Where the records below reach the line containing "- check.sh |", start transcribing, and end with the line containing "suit your needs.", exactly and with nothing else added.
*** RECORD EXCERPTS Section Begins ***
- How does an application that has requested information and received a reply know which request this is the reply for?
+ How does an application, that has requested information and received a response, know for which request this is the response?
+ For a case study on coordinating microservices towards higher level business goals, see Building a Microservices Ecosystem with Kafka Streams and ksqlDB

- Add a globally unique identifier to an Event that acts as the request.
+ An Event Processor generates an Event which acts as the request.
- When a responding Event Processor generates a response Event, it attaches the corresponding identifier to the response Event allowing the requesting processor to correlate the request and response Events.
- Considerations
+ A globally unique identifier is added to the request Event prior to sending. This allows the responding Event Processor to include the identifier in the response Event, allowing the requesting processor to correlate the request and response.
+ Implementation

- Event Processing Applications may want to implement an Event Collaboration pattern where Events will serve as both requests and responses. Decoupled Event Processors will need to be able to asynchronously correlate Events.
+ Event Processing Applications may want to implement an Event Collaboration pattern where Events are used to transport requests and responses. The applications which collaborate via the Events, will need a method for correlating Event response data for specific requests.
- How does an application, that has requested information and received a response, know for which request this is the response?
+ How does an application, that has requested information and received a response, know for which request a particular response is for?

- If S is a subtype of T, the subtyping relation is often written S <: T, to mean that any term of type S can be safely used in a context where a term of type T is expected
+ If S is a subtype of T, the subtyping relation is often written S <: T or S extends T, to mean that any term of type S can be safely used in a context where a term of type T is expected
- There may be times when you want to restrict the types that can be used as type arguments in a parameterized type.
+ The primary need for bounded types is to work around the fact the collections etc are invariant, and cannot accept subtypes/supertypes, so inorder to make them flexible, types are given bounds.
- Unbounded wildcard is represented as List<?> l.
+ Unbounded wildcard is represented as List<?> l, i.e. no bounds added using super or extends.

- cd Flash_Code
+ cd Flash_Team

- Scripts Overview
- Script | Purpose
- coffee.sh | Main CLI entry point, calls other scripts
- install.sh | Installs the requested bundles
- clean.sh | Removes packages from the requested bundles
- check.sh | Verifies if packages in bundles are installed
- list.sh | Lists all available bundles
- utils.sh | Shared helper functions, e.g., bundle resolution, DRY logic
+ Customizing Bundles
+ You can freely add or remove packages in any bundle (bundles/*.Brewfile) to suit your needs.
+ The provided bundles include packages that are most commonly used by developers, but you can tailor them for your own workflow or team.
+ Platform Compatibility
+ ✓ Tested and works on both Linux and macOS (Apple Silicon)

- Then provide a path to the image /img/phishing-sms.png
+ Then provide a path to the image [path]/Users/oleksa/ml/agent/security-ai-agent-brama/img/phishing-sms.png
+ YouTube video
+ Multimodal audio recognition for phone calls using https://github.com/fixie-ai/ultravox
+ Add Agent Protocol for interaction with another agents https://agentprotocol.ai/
*** RECORD EXCERPTS Section Ends ***
EXERCISE ANSWER:
- check.sh | Verifies if packages in bundles are installed
- list.sh | Lists all available bundles
- utils.sh | Shared helper functions, e.g., bundle resolution, DRY logic
+ Customizing Bundles
+ You can freely add or remove packages in any bundle (bundles/*.Brewfile) to suit your needs.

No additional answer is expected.